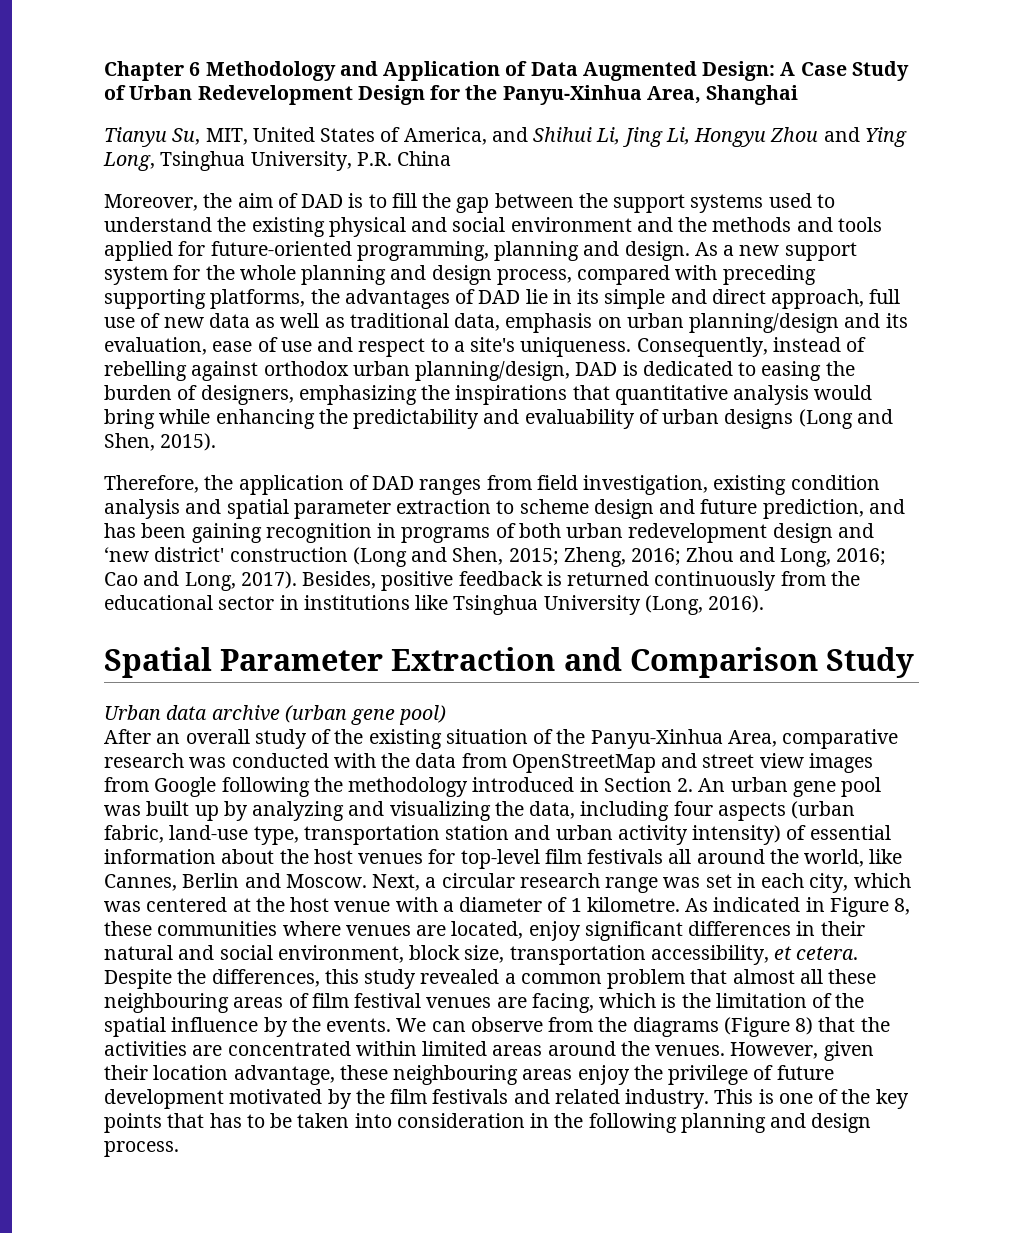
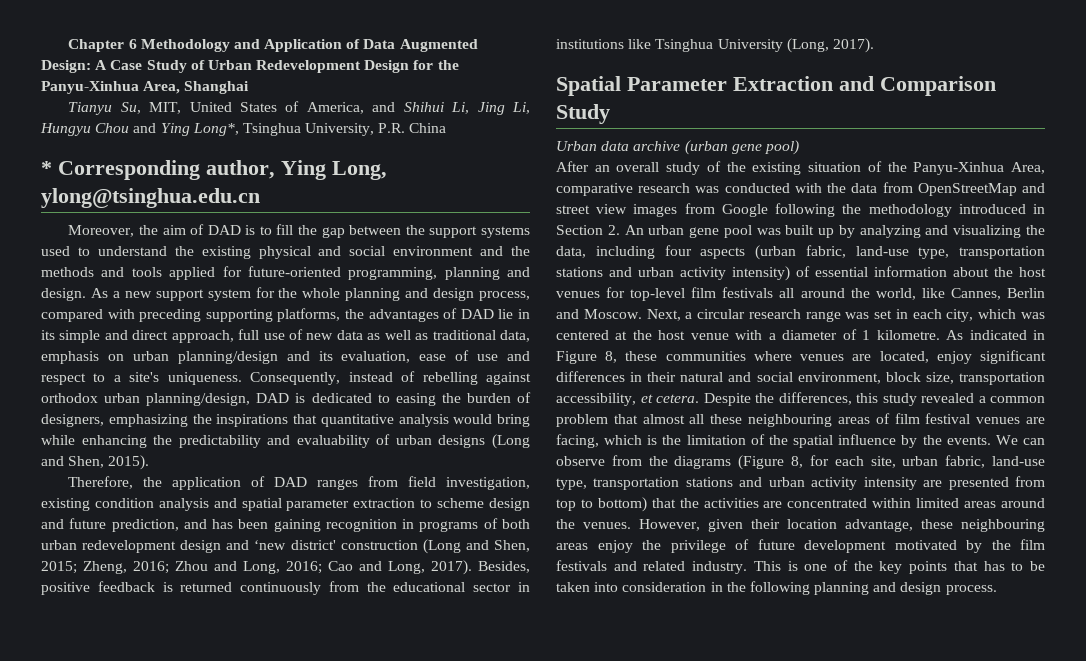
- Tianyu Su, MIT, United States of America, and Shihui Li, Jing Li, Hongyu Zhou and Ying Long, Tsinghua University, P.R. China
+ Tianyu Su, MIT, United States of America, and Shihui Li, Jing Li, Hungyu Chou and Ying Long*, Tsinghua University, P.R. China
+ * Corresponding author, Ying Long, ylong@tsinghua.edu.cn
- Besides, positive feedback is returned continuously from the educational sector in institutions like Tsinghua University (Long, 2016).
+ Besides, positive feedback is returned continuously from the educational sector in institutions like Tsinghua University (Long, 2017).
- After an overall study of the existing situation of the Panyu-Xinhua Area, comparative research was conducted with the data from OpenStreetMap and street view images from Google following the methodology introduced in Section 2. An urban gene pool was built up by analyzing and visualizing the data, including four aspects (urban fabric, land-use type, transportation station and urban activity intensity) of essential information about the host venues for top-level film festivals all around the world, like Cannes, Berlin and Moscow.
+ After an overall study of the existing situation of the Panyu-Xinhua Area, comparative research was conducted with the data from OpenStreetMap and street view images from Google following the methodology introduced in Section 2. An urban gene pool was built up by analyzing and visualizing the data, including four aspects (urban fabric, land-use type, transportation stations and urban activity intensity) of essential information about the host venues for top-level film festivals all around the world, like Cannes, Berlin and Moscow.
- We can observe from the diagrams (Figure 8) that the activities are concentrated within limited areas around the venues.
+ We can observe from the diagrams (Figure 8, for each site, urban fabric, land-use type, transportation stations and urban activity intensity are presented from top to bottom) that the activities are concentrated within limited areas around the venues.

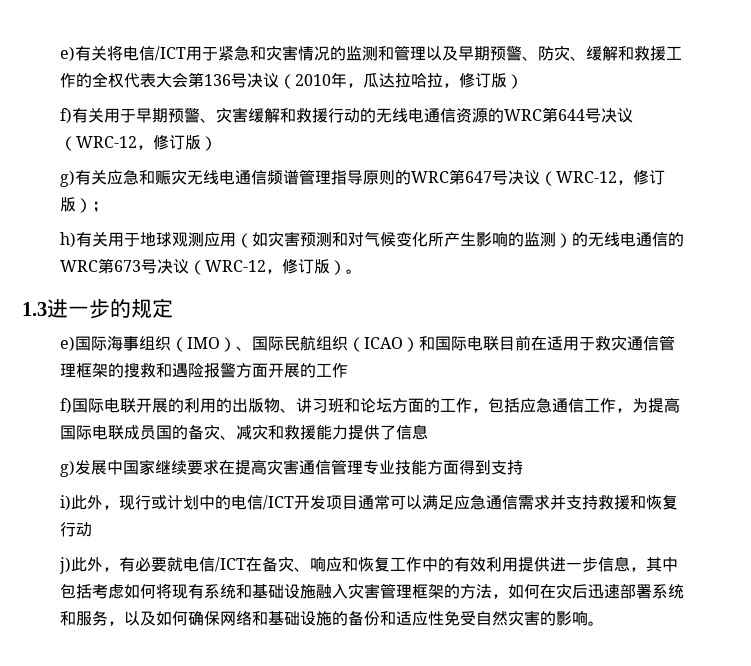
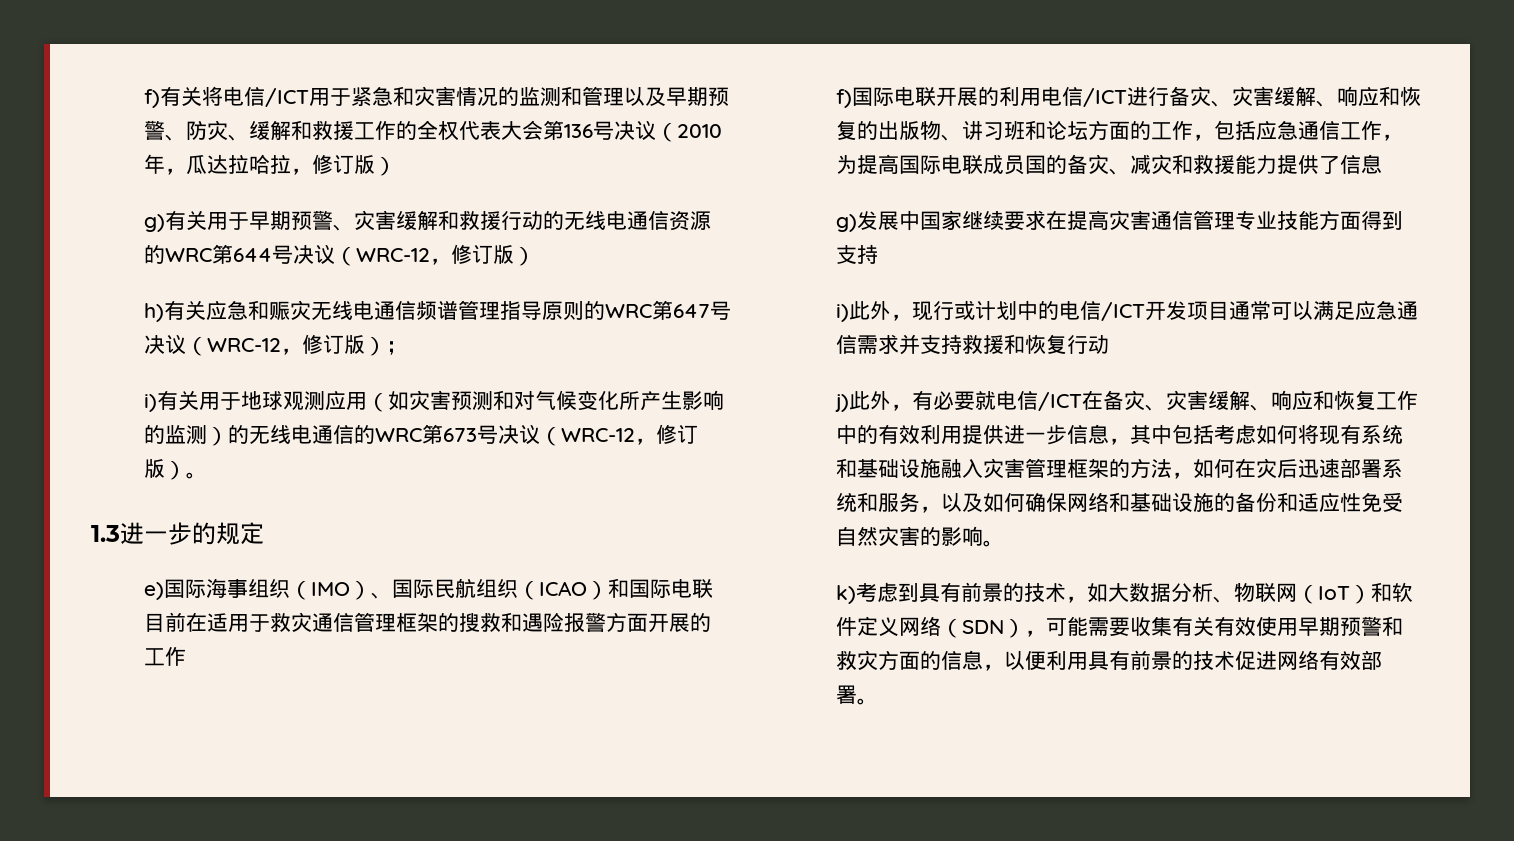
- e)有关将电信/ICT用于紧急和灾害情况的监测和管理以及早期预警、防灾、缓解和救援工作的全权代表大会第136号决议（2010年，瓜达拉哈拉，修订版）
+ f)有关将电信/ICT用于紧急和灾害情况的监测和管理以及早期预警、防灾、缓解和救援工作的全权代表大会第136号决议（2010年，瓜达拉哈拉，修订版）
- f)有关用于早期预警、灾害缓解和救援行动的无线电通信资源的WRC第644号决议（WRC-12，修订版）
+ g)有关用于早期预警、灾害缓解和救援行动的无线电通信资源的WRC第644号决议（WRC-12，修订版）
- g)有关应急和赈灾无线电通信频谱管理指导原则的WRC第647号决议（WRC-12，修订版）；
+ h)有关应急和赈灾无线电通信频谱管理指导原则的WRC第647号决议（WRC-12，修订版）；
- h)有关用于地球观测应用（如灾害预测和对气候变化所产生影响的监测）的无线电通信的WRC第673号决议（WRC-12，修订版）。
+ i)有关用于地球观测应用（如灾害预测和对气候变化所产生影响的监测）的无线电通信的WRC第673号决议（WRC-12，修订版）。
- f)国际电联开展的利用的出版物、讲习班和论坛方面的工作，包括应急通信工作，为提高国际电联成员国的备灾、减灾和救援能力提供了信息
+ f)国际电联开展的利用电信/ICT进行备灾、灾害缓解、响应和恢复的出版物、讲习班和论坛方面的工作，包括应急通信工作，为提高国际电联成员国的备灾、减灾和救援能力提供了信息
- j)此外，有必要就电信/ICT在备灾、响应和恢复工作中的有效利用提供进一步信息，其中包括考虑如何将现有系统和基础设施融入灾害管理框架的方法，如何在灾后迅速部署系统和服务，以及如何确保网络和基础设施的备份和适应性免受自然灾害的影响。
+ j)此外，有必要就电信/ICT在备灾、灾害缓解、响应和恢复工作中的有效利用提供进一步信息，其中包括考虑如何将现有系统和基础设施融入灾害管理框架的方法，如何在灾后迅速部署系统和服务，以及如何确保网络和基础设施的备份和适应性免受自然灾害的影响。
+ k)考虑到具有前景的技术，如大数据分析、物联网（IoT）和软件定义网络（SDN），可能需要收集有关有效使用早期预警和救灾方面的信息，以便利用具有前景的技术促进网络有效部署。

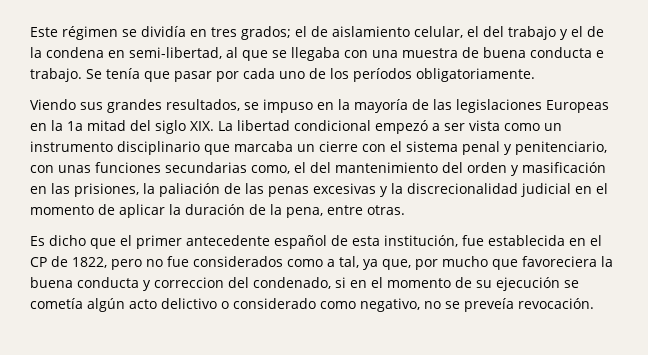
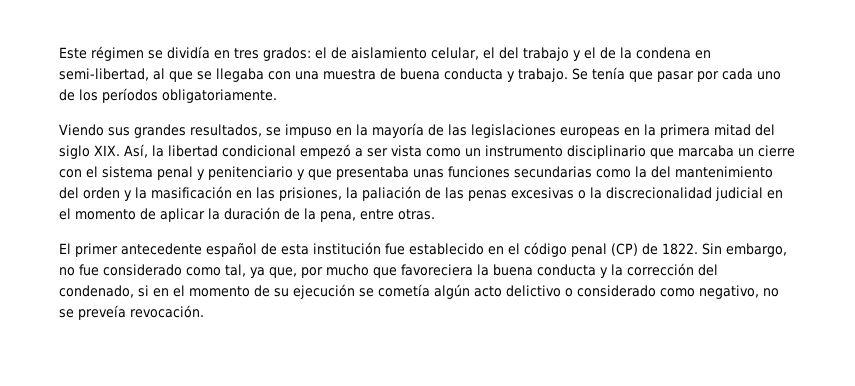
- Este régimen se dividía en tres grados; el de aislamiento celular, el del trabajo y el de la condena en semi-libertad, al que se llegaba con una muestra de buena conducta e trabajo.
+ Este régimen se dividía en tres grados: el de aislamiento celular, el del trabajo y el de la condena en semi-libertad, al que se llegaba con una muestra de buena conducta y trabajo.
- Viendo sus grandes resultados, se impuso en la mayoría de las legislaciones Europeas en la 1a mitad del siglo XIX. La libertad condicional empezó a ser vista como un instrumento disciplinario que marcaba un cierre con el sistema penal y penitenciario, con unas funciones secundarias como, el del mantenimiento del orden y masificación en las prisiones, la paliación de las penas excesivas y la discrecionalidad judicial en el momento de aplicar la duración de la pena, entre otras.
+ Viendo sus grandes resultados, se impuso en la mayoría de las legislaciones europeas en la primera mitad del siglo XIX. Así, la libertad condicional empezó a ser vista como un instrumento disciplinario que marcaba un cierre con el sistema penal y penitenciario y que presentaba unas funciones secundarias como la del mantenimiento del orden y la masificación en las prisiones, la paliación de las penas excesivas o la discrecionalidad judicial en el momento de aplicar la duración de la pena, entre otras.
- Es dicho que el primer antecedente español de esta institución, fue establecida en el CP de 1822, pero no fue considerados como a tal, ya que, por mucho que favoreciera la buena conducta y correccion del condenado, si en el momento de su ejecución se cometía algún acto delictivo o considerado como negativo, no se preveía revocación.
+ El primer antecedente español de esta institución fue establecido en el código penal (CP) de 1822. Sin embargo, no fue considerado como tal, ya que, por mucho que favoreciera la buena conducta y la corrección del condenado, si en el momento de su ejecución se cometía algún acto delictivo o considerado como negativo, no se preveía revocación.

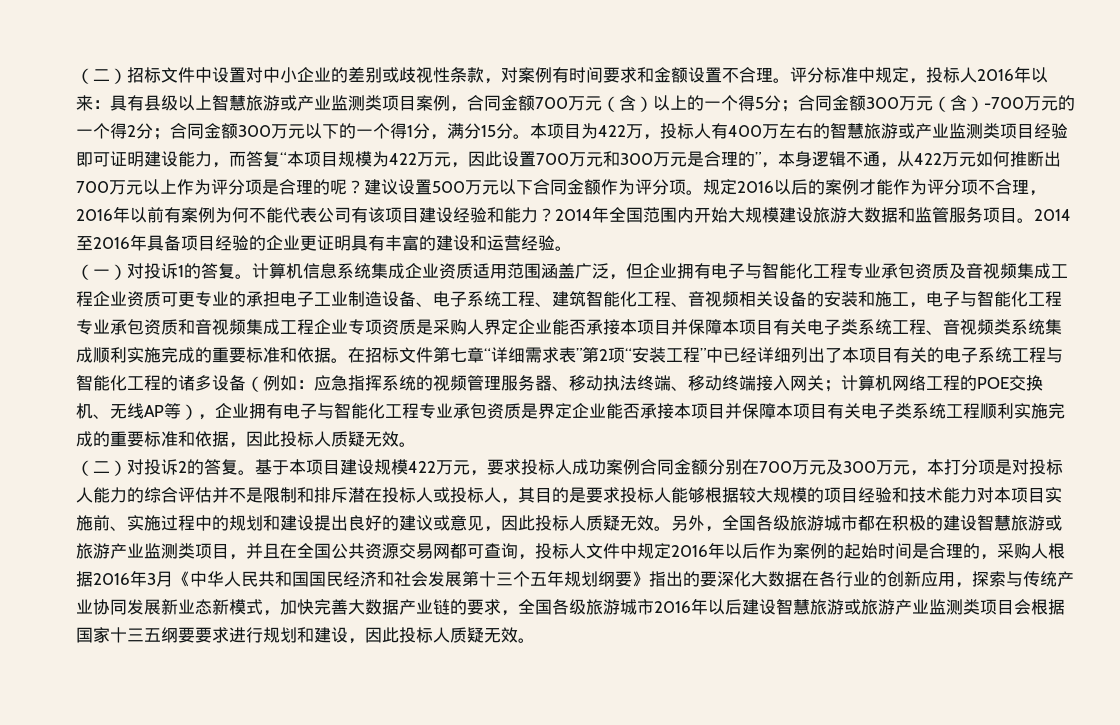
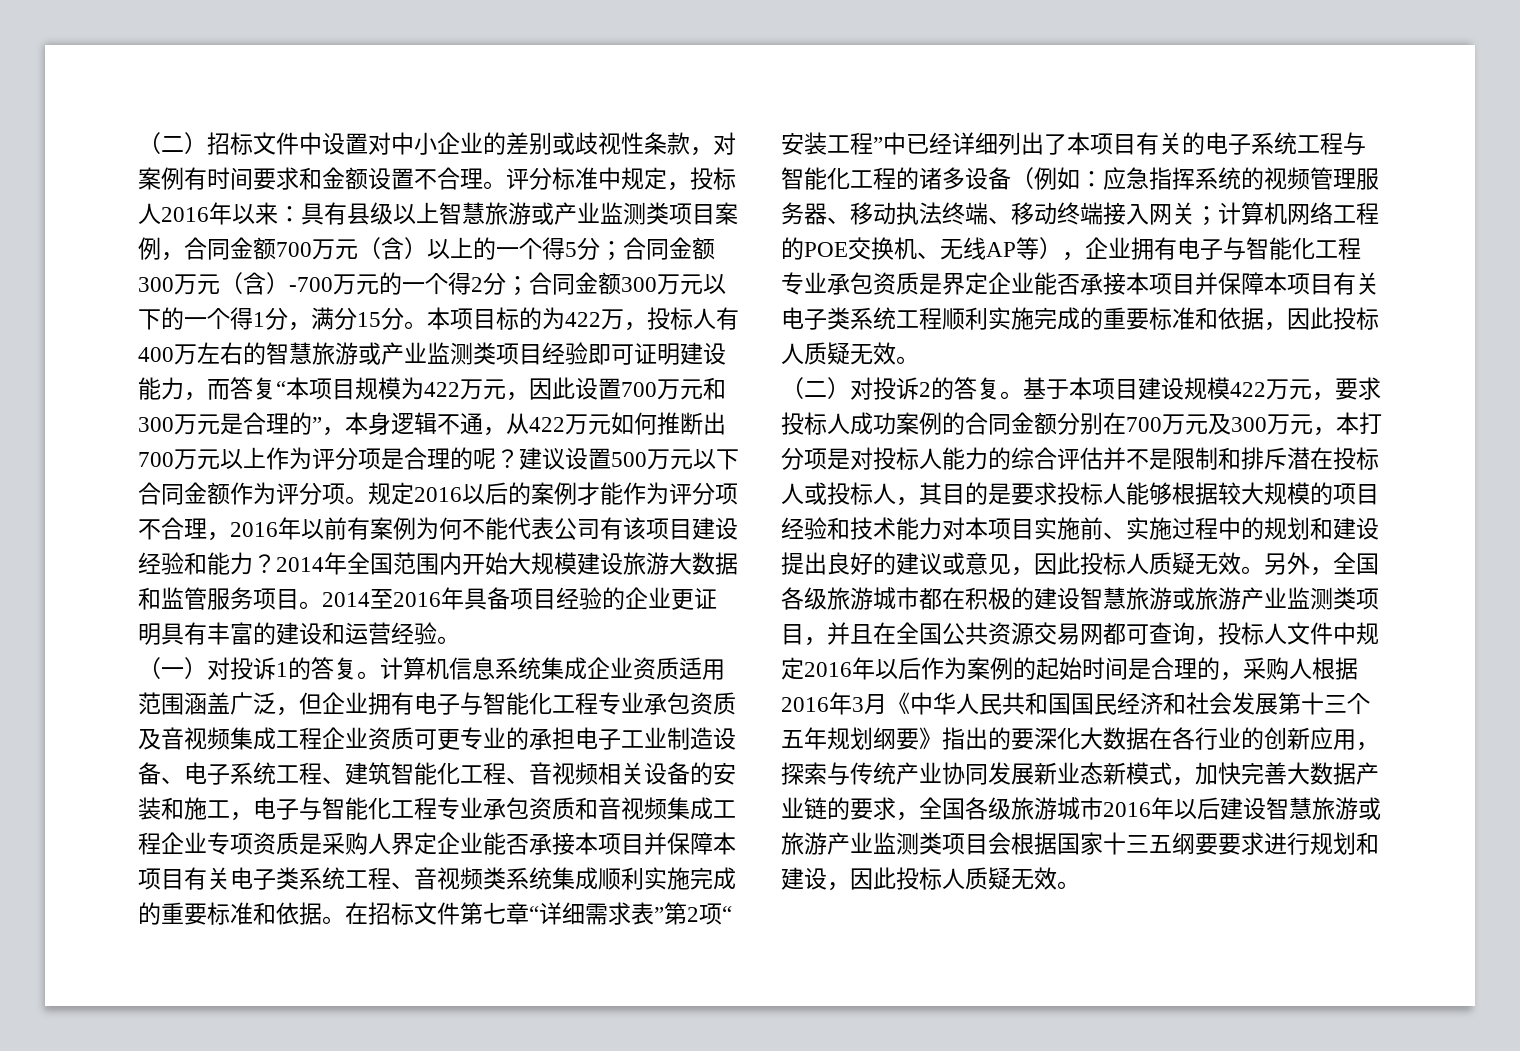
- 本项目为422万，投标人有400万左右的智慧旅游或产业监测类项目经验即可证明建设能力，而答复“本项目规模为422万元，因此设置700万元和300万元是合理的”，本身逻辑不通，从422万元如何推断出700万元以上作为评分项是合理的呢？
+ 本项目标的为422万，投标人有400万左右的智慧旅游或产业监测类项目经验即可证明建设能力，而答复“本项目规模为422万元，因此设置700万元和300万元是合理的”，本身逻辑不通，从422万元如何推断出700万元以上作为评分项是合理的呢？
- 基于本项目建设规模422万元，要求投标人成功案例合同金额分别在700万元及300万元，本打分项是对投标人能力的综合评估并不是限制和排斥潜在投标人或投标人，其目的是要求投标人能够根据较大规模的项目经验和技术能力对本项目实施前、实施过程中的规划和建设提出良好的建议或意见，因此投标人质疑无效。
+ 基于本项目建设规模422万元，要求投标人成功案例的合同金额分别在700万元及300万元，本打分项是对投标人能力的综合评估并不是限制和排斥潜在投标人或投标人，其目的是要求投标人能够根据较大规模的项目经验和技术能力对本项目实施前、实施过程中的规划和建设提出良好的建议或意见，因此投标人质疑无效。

***

Work task>
Both ends included, copy word for word the lines from the top of the entries above through the line with "Ying Long, ylong@tsinghua.edu.cn". No pictures.

Response to the task>
- Tianyu Su, MIT, United States of America, and Shihui Li, Jing Li, Hongyu Zhou and Ying Long, Tsinghua University, P.R. China
+ Tianyu Su, MIT, United States of America, and Shihui Li, Jing Li, Hungyu Chou and Ying Long*, Tsinghua University, P.R. China
+ * Corresponding author, Ying Long, ylong@tsinghua.edu.cn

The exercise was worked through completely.